### Problem statement
Let the output be exactly the lines from the one containing "discount: 20.00 -> none" through the end of the records below, both included.

Information supplied START

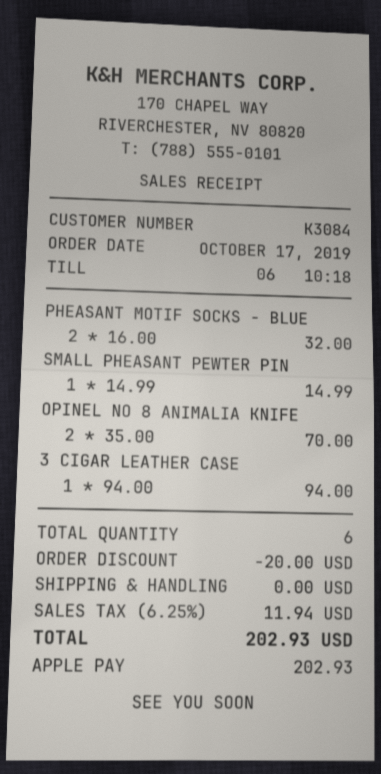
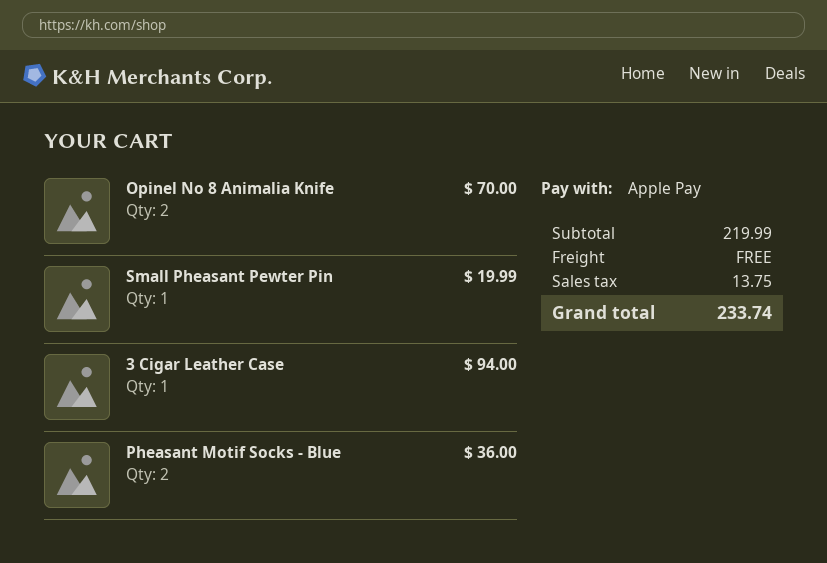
PHEASANT MOTIF SOCKS - BLUE: 2 for 32.00 -> 2 for 36.00
SMALL PHEASANT PEWTER PIN: 1 for 14.99 -> 1 for 19.99
discount: 20.00 -> none
tax: 11.94 -> 13.75
total: 202.93 -> 233.74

Information supplied END

### Task solution
discount: 20.00 -> none
tax: 11.94 -> 13.75
total: 202.93 -> 233.74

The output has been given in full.